Qualsiasi forma di decoupling e di deglobalizzazione è pericolosa per la sicurezza energetica e alimentare dell’Unione europea. Tutta l’energy transition europea, dai pannelli solari alle batterie, poggia sulle catene di fornitura che la Cina ha costruito negli ultimi due decenni. L’Unione europea non ha modo, per esempio, di sostituire la Cina nella produzione dei pannelli solari semplicemente perché l’alternativa anche in un orizzonte di medio periodo non c’è.
La burocrazia europea assume che tutto si possa comprare in qualunque momento come nei migliori anni della globalizzazione, ma queste condizioni hanno cessato di esistere. L’Europa non è pronta per un decoupling dalla Cina e verrebbe danneggiata molto più che gli Stati Uniti non potendo giocare sul tavolo delle trattative né un esercito, né risorse naturali e non potendo difendere, per esempio, le forniture di gas che arrivano dal Medio Oriente o quelle di terre rare e litio che affondano in Africa. Sicurezza energetica e alimentare vanno di pari passo sia perché l’industria alimentare è energivora, sia perché, per esempio, i fertilizzanti sono derivati del gas.
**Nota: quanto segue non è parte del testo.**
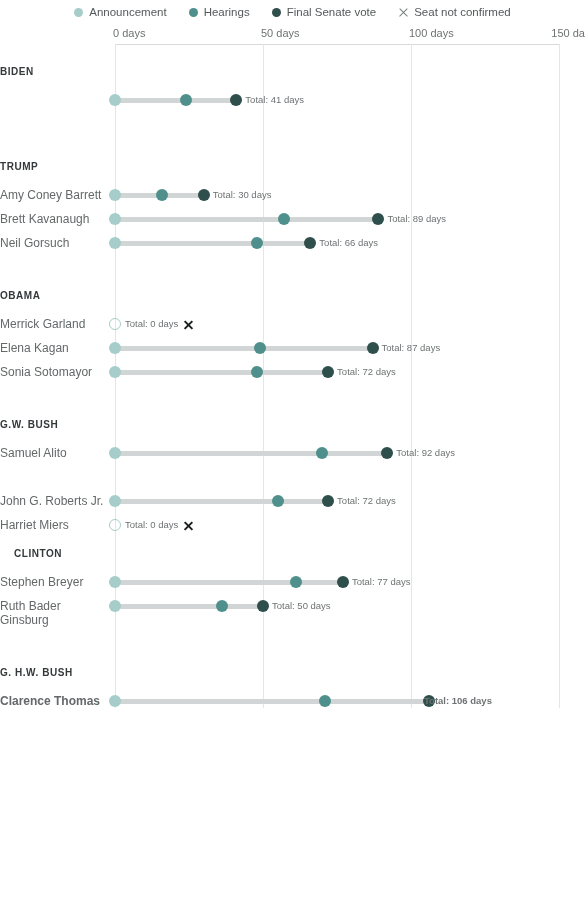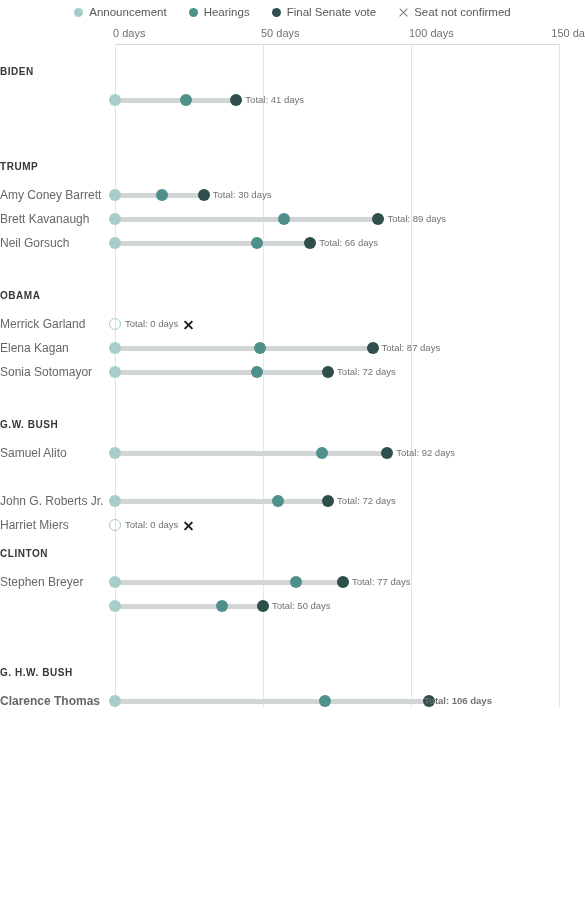"CLINTON" div.group-header { margin-left: none -> 14px }
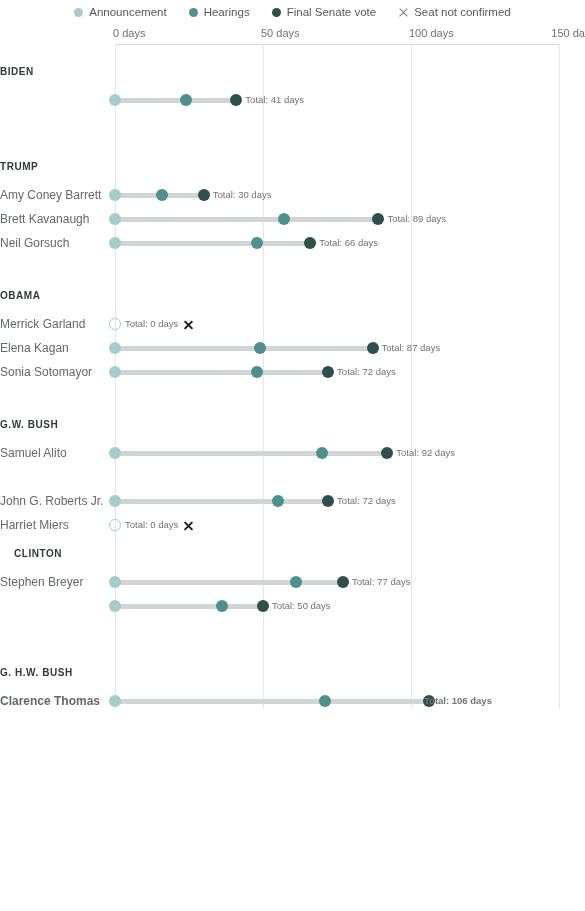"Ruth Bader" div.nom-name { html: none -> <div>Ruth Bader Ginsburg</div> }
In questi giorni la Germania ha autorizzato l’esplorazione di gas naturale in un’area marina protetta del Mare del Nord. È una decisione che dà la dimensione di quale sia l’urgenza della sicurezza energetica nel nuovo scenario. Questo però è un corollario di un altro tema e cioè che un rapporto commerciale privilegiato con gli Stati Uniti può esistere solo a patto di un progressivo decoupling dalla Cina che per l’Europa può essere destabilizzante.